Every line of the entries below from the one containing "[354,1085,790,1102] hbase-site.xml in" to the one containing "(772, 1141) none", both ends included, must be written out exactly. No other line belongs in the answer.
:: MATERIAL FOR THIS EXERCISE ::
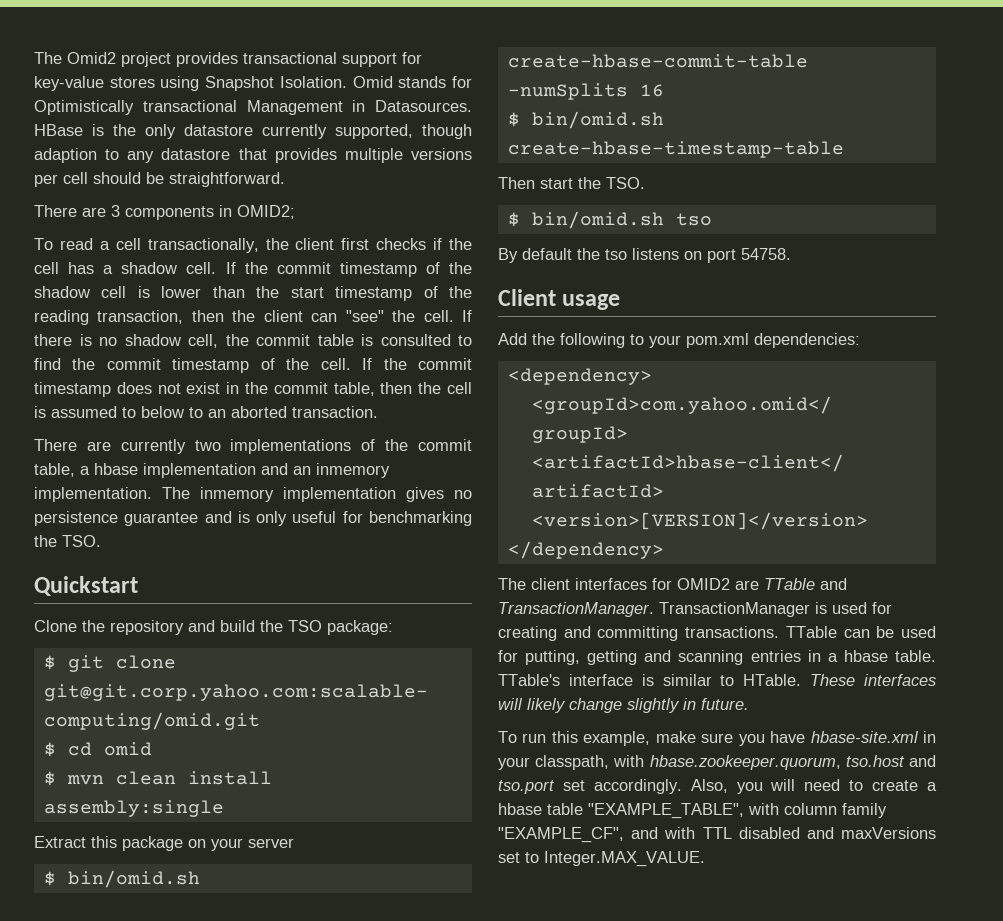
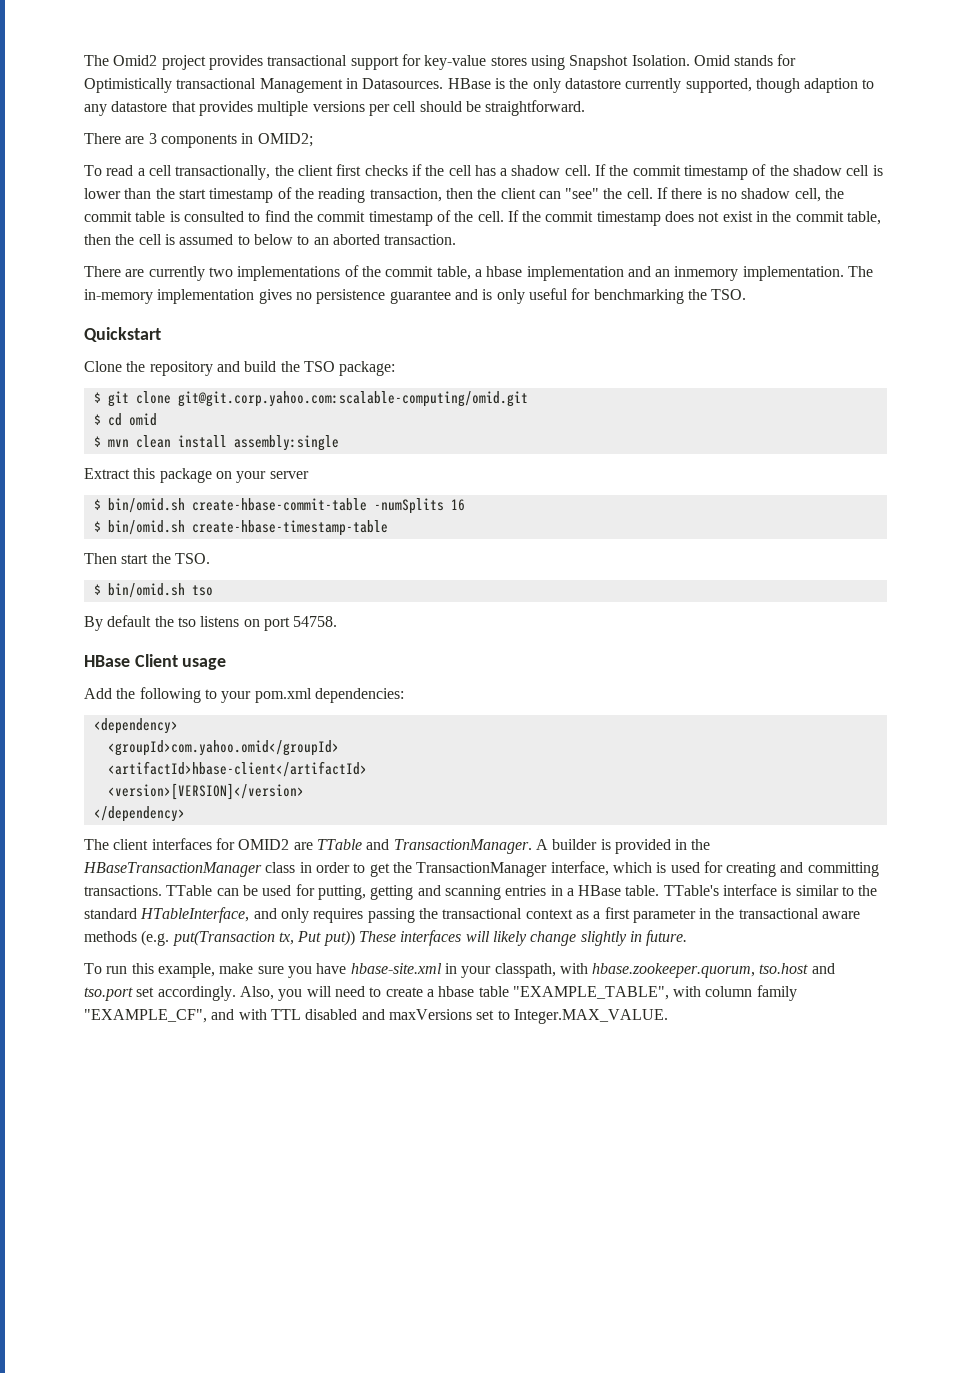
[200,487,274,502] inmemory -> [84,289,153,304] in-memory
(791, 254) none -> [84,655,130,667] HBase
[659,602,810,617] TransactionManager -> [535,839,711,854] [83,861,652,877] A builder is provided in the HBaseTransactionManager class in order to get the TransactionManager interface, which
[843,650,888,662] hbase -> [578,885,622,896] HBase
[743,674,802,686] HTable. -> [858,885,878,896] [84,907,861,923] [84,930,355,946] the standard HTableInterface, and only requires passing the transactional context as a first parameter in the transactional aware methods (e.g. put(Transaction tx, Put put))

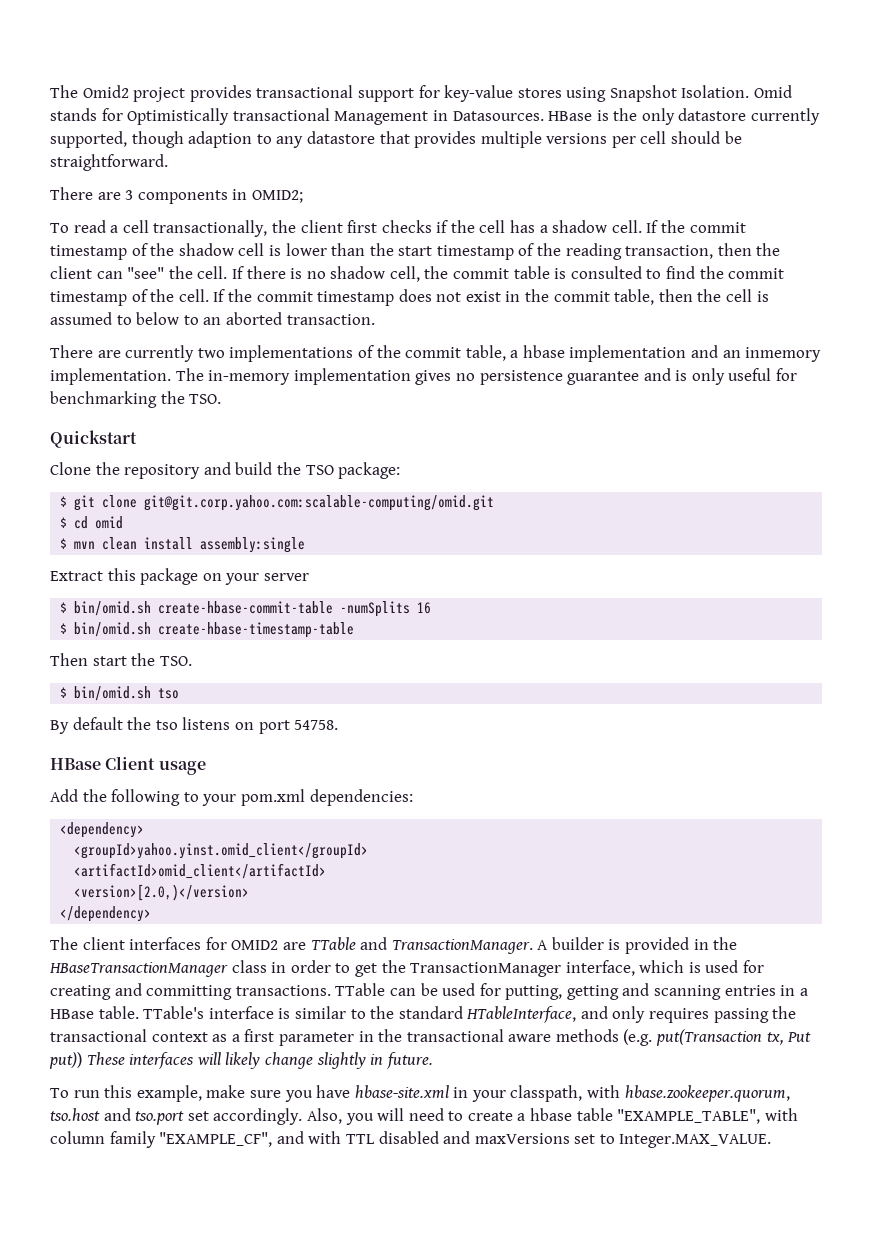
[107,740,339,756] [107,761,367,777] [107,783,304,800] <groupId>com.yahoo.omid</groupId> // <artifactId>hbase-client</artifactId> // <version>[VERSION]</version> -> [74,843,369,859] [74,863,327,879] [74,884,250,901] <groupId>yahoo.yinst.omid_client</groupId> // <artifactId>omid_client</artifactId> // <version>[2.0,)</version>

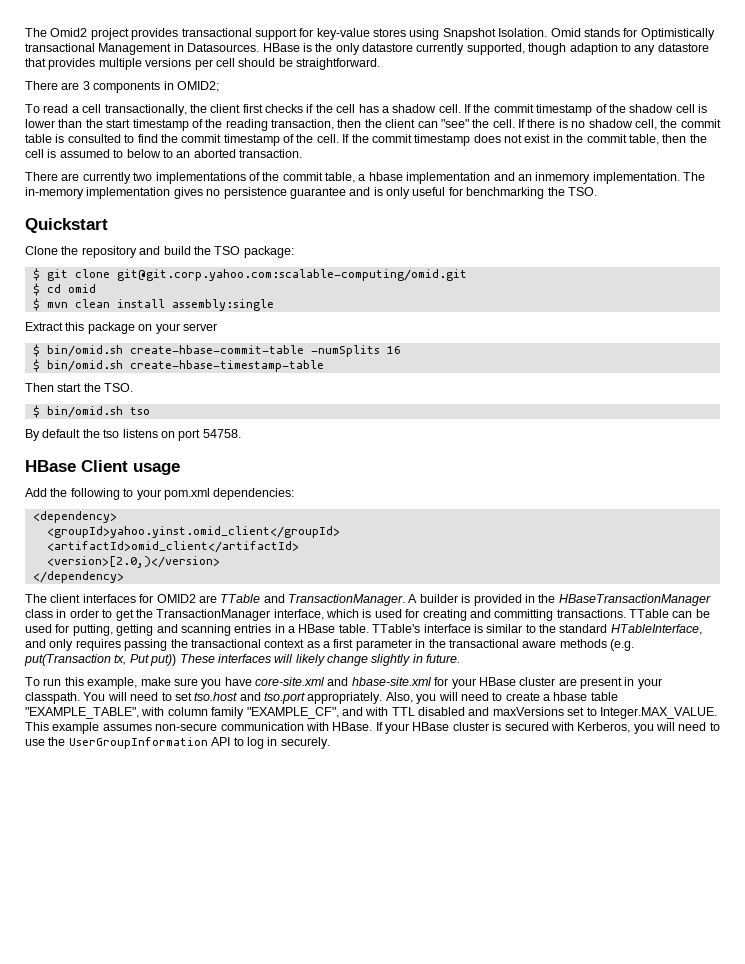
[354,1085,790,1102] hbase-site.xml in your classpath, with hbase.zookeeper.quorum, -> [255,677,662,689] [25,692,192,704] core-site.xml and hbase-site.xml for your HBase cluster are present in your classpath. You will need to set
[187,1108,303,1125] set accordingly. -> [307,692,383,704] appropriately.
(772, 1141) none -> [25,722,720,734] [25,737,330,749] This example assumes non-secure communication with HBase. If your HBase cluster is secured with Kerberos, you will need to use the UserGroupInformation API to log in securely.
:::
:: MATERIAL FOR THIS EXERCISE ::
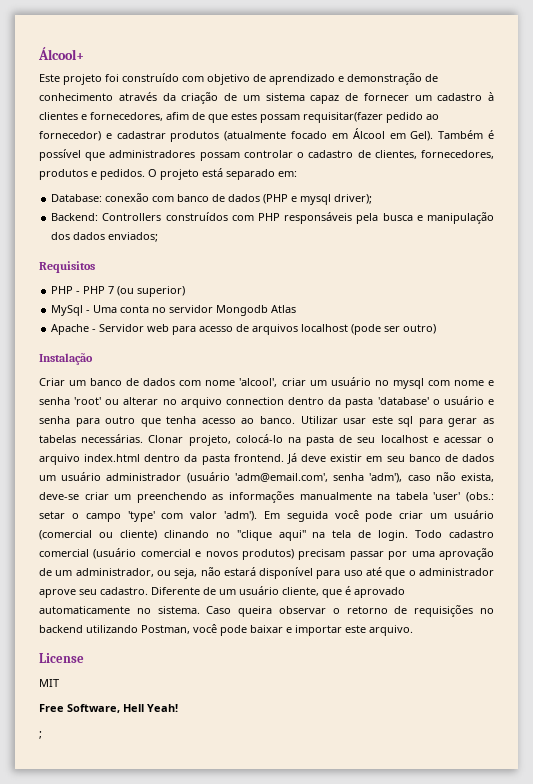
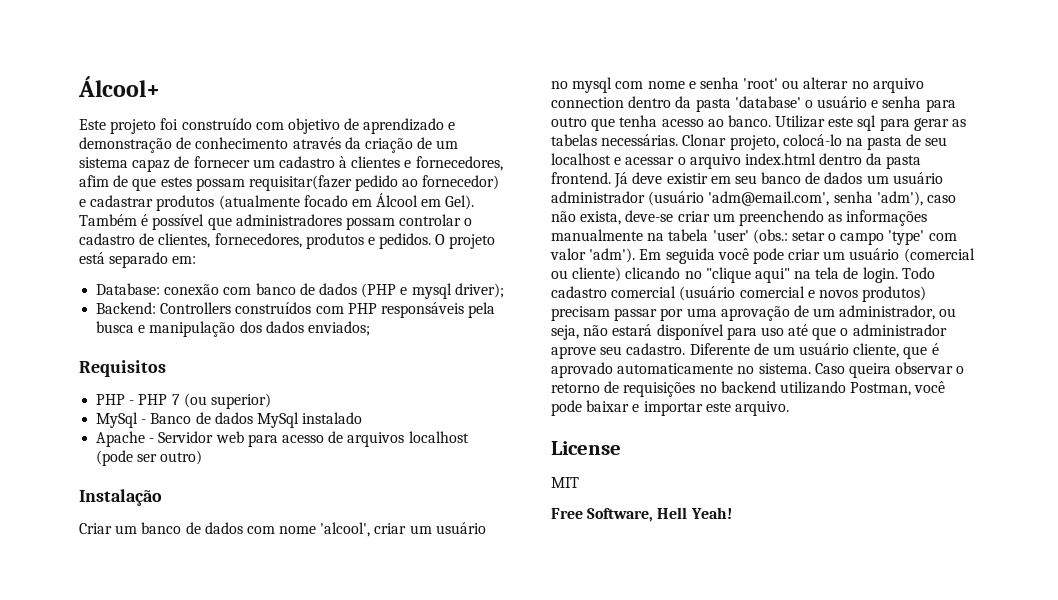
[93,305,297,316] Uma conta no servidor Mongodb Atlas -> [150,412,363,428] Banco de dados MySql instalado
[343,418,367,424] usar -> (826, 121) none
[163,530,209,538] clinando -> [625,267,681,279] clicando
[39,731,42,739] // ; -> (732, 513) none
:::
▶ **ANSWER TO THIS TASK**
[354,1085,790,1102] hbase-site.xml in your classpath, with hbase.zookeeper.quorum, -> [255,677,662,689] [25,692,192,704] core-site.xml and hbase-site.xml for your HBase cluster are present in your classpath. You will need to set
[187,1108,303,1125] set accordingly. -> [307,692,383,704] appropriately.
(772, 1141) none -> [25,722,720,734] [25,737,330,749] This example assumes non-secure communication with HBase. If your HBase cluster is secured with Kerberos, you will need to use the UserGroupInformation API to log in securely.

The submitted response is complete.